=== Section Start ===
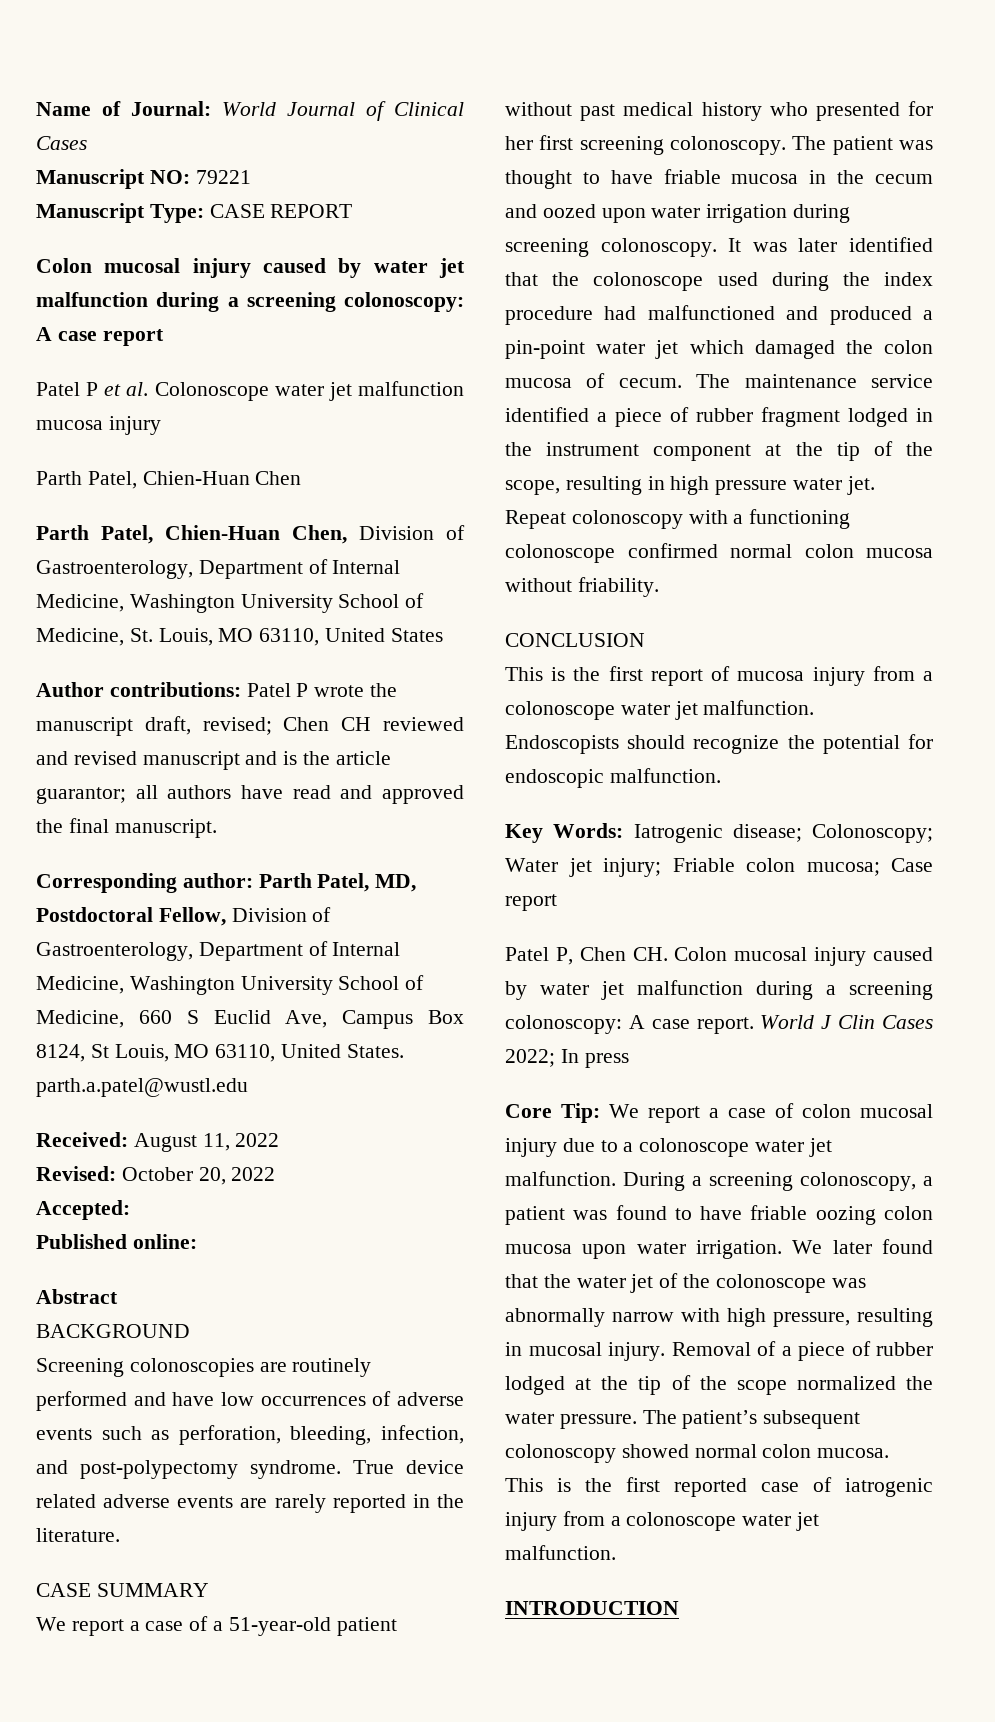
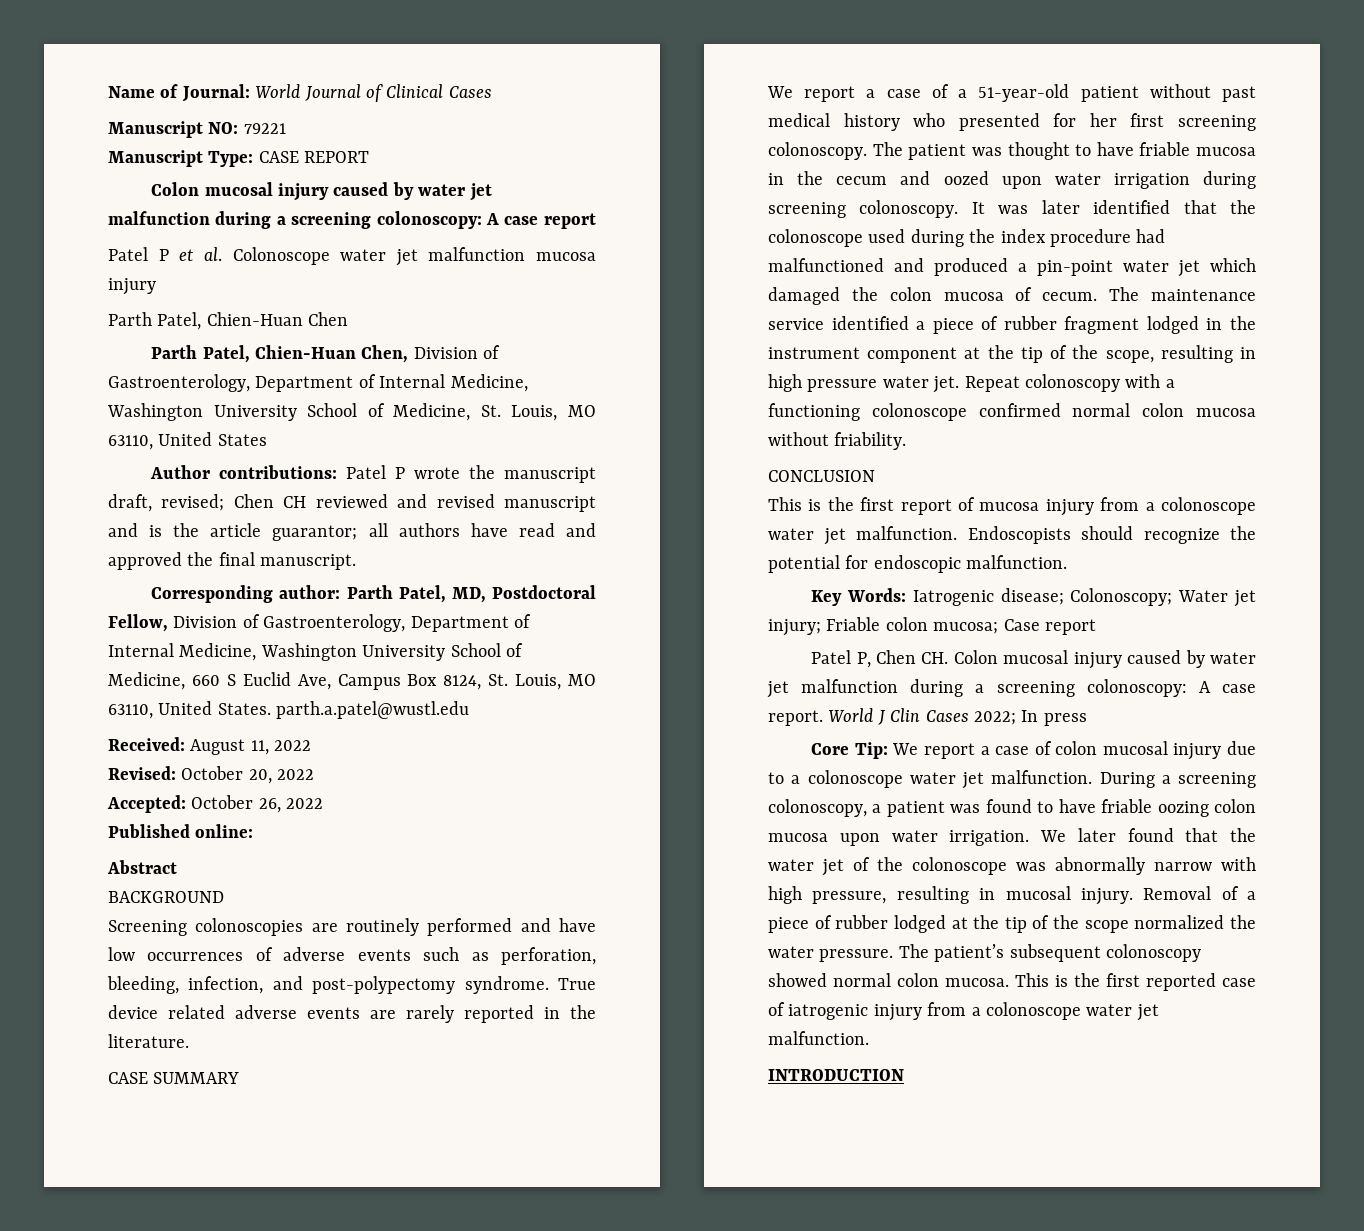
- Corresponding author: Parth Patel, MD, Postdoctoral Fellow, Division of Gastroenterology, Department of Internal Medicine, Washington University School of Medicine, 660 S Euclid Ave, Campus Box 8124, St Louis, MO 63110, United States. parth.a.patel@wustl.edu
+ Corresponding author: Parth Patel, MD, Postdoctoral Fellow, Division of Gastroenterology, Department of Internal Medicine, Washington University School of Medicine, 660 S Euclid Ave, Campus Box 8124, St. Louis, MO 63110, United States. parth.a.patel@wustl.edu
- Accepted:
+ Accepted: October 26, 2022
=== Section End ===
=== Section Start ===
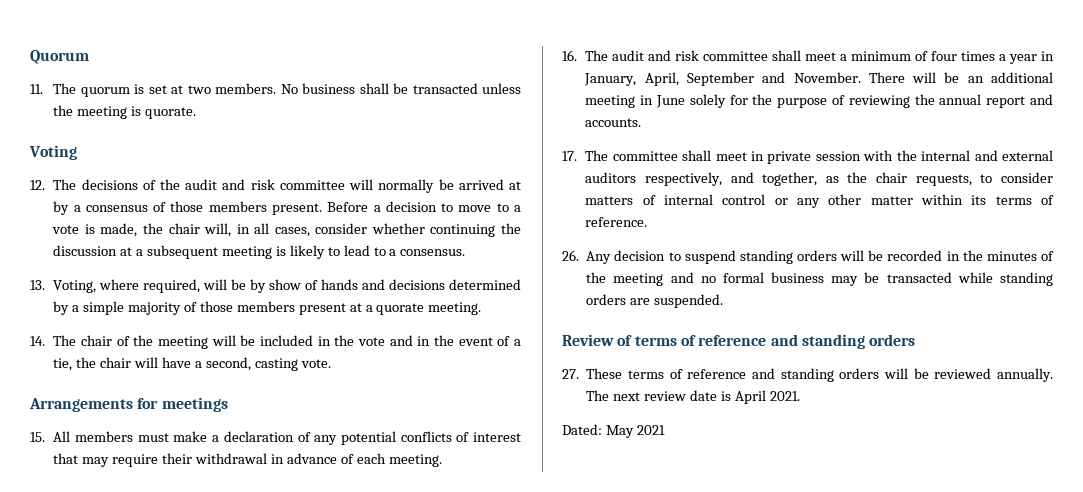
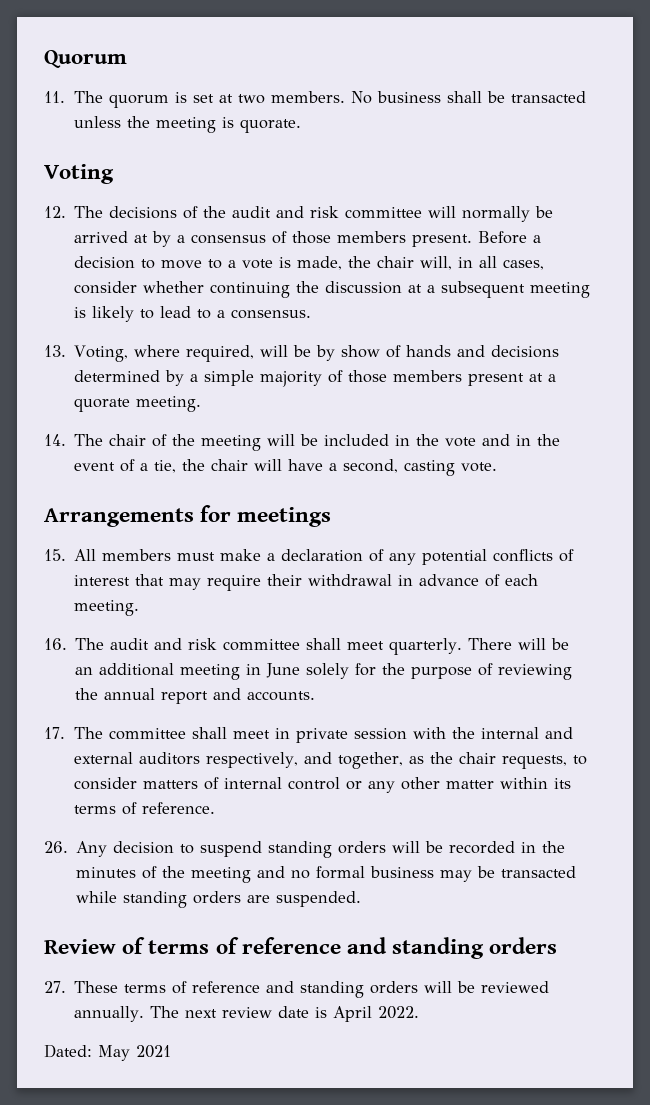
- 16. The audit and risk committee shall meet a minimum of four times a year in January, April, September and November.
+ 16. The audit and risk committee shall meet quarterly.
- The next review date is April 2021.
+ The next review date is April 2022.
=== Section End ===
Exercise goal: From the data above, copy out every line with the string "Gastroenterology" in it.

Answer space:
- Corresponding author: Parth Patel, MD, Postdoctoral Fellow, Division of Gastroenterology, Department of Internal Medicine, Washington University School of Medicine, 660 S Euclid Ave, Campus Box 8124, St Louis, MO 63110, United States. parth.a.patel@wustl.edu
+ Corresponding author: Parth Patel, MD, Postdoctoral Fellow, Division of Gastroenterology, Department of Internal Medicine, Washington University School of Medicine, 660 S Euclid Ave, Campus Box 8124, St. Louis, MO 63110, United States. parth.a.patel@wustl.edu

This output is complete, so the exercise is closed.